§ THE TASK:
Begin at the line containing "[193,736,248,754] 最初に ->" in the entries below and end at the line containing "[66,1874,444,1893] Webhook URLなど、各アプリで要求される"; transcribe that range exactly and nothing outside it.

-=-=-

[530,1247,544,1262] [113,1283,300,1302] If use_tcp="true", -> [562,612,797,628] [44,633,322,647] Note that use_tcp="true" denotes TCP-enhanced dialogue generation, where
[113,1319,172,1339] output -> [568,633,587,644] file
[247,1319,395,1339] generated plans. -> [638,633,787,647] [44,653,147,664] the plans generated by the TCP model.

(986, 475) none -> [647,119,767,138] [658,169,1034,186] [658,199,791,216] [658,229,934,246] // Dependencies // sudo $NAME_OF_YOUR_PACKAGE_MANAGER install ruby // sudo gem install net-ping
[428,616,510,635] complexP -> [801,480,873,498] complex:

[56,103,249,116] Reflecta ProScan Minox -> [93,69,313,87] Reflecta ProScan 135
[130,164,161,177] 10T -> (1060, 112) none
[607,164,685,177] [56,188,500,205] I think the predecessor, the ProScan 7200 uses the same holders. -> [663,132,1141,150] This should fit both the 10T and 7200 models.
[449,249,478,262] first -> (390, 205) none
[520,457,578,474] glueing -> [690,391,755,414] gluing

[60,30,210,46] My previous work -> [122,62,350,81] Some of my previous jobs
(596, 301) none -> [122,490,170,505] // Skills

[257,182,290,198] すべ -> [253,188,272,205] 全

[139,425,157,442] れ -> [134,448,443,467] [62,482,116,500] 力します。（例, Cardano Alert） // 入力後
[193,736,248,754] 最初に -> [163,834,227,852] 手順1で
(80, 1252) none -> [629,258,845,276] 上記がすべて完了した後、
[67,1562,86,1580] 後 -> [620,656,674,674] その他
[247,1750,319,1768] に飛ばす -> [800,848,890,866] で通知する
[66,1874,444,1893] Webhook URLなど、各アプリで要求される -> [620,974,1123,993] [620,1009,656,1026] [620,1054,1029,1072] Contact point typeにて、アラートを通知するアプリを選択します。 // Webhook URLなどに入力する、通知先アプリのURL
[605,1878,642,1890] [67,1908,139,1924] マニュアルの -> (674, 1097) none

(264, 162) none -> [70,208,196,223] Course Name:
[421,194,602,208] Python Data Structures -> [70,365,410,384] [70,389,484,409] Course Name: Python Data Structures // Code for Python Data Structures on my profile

-=-=-

§ FINISHED TASK:
[193,736,248,754] 最初に -> [163,834,227,852] 手順1で
(80, 1252) none -> [629,258,845,276] 上記がすべて完了した後、
[67,1562,86,1580] 後 -> [620,656,674,674] その他
[247,1750,319,1768] に飛ばす -> [800,848,890,866] で通知する
[66,1874,444,1893] Webhook URLなど、各アプリで要求される -> [620,974,1123,993] [620,1009,656,1026] [620,1054,1029,1072] Contact point typeにて、アラートを通知するアプリを選択します。 // Webhook URLなどに入力する、通知先アプリのURL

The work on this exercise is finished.